Scientists from the IDEAL Center extracted samples in the vicinity of the Escudero, Yelcho and O’Higgins bases, making measurements in the field.

Credit: Dayane Osmann

Andrea Navarro, IDEAL Center. In order to compare the biodiversity and abundance of microorganisms from different snow fields in Antarctica, a team of researchers from the Research Center: Dynamics of High Latitude Marine Ecosystems (IDEAL) of the Austral University of Chile (UACh) moved to two sectors of the White Continent: the areas near the bases O’Higgins, Yelcho, and the Fildes Peninsula.

In the context of the Antarctic Scientific Expedition (ECA) 55, the experts – led by Dr. Iván Gómez – focused on studying the physiology of snow algae. These are microorganisms that have photo-protective pigments that, when facing stress caused by extreme environmental conditions found on the White Continent, can dye the snow red or green.

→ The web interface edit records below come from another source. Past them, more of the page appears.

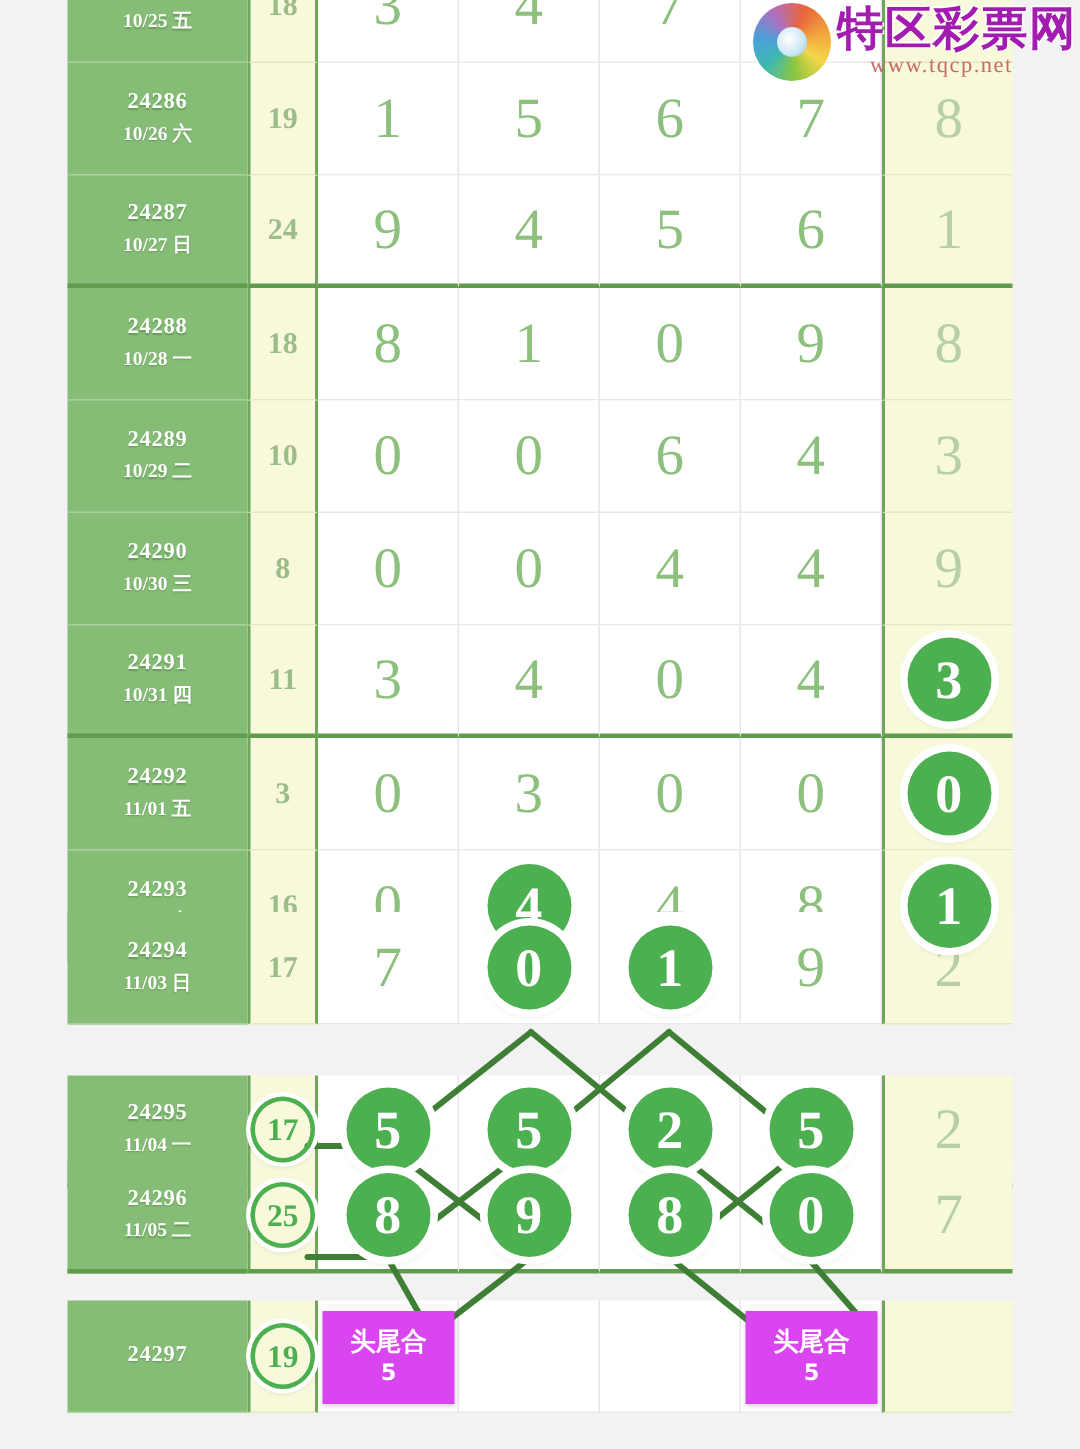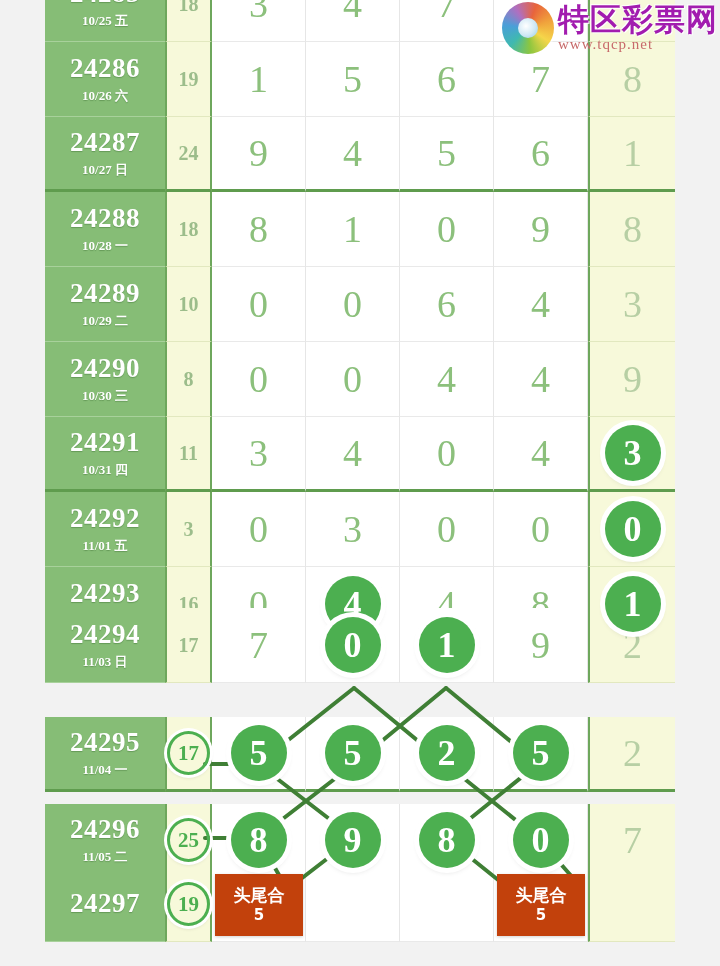--- a/index.html
+++ b/index.html
@@ -10,21 +10,21 @@
   .table{position:absolute;left:45px;top:0;width:630px;height:966px;}
 
   .row{position:relative;height:75px;box-sizing:border-box;}
 
   .cell{position:absolute;top:0;height:100%;box-sizing:border-box;}
 
   
   .c-id{left:0;width:120px;background:#86bd76;color:#ffffff;
         display:flex;flex-direction:column;align-items:center;justify-content:center;
         border-bottom:1px solid #a8d19b;}
-  .c-id .idno{font-size:27px;font-weight:bold;letter-spacing:.5px;
+  .c-id .idno{font-size:15px;font-weight:bold;letter-spacing:.5px;
         text-shadow:0 1px 1px rgba(60,110,50,.45);line-height:1.15;}
   .c-id .iddate{font-size:13px;font-weight:bold;margin-top:3px;
         text-shadow:0 1px 1px rgba(60,110,50,.45);}
 
   
   .c-sum{left:120px;width:47px;background:#f7f9da;color:#9cbd8b;
         display:flex;align-items:center;justify-content:center;
         font-size:20px;font-weight:bold;
         border-left:2px solid #6ea75c;border-right:2px solid #6ea75c;
         border-bottom:1px solid #e2e8bf;}
@@ -52,21 +52,21 @@
         position:relative;z-index:6;}
 
   
   .ring{width:38px;height:38px;border-radius:50%;background:#4caf50;color:#fff;
         font-size:21px;font-weight:bold;display:flex;align-items:center;justify-content:center;
         box-shadow:0 0 0 4px #ffffff,0 2px 4px rgba(0,0,0,.22);position:relative;z-index:6;}
   .ring.hollow{background:transparent;color:#4caf50;border:3px solid #4caf50;
         box-shadow:0 0 0 3px #ffffff,0 2px 4px rgba(0,0,0,.2);}
 
   
-  .tagbox{position:absolute;width:88px;height:62px;background:#c2410c;color:#fff;
+  .tagbox{position:absolute;width:88px;height:62px;background:#d946ef;color:#fff;
         font-family:"DejaVu Sans",sans-serif;display:flex;flex-direction:column;
         align-items:center;justify-content:center;line-height:1.25;z-index:5;
         box-shadow:0 1px 3px rgba(0,0,0,.18);}
   .tagbox .t1{font-size:17px;font-weight:bold;}
   .tagbox .t2{font-size:15px;font-weight:bold;}
 
   
   #links{position:absolute;left:0;top:0;width:720px;height:966px;pointer-events:none;z-index:4;}
 
   
@@ -74,21 +74,21 @@
   .wm .logo{width:52px;height:52px;border-radius:50%;flex:0 0 auto;
         background:conic-gradient(from 20deg,#e8643c,#f0a23c,#f5d64a,#8dc63f,#3fb9b0,#4a9fd8,#b06fc0,#e8643c);
         position:relative;box-shadow:0 0 0 2px rgba(255,255,255,.55);}
   .wm .logo::after{content:"";position:absolute;left:16px;top:16px;width:20px;height:20px;
         border-radius:50%;background:radial-gradient(circle at 40% 40%,#ffffff 0%,#cfe8f5 55%,#8bc9e8 100%);}
   .wm .wmtext{margin-left:4px;display:flex;flex-direction:column;}
   .wm .cn{font-family:"DejaVu Sans",sans-serif;font-size:31px;font-weight:bold;
         color:#a21caf;line-height:1;letter-spacing:1px;
         text-shadow:1px 1px 0 #ffffff,-1px -1px 0 #ffffff;}
   .wm .url{font-family:"Liberation Serif",serif;font-size:15px;color:#c76a6a;
-        letter-spacing:1px;margin-top:1px;}
+        letter-spacing:1px;margin-top:1px;margin-left:22px;}
 </style>
 </head>
 <body>
 
 <div id="app">
 
   <div class="table" id="table">
       <div class="row" style="position: absolute; left: 0px; width: 630px; top: -33px;">
         <div class="cell c-id">
           <div class="idno">24285</div>
@@ -236,21 +236,21 @@
           <div class="ball">5</div>
         </div>
         <div class="cell c-num n2">
           <div class="ball">2</div>
         </div>
         <div class="cell c-num n3">
           <div class="ball">5</div>
         </div>
         <div class="cell c-sp">2</div>
       </div>
-      <div class="row sep-strong" style="position: absolute; left: 0px; width: 630px; top: 804px;">
+      <div class="row sep-strong" style="position: absolute; left: 0px; width: 630px; top: 774px;">
         <div class="cell c-id">
           <div class="idno">24296</div>
           <div class="iddate">11/05 二</div>
         </div>
         <div class="cell c-sum">
           <div class="ring hollow">25</div>
         </div>
         <div class="cell c-num n0">
           <div class="ball">8</div>
         </div>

“Snow algae are true sensors of climate change, because by their coloration they are able to reduce the reflection of sunlight on snow (a phenomenon known as albedo) and therefore accelerate the melting of snow fields with important consequences for the climate,” explained Dr. Gómez.

“Their physiological responses will give us first-hand information about the environmental state of Antarctica, the place that hosts the largest mass of ice and snow on the planet. Our efforts to integrate studies on photosynthesis and genomic analysis will undoubtedly provide valuable information about the adaptation of these microorganisms to the new polar environment,” he said.

After selecting areas with considerable maritime influence, the researchers set up quadrants of 50 × 50 centimeters in several sectors where they could assess the presence of red and green snow and determine a number of physiological parameters.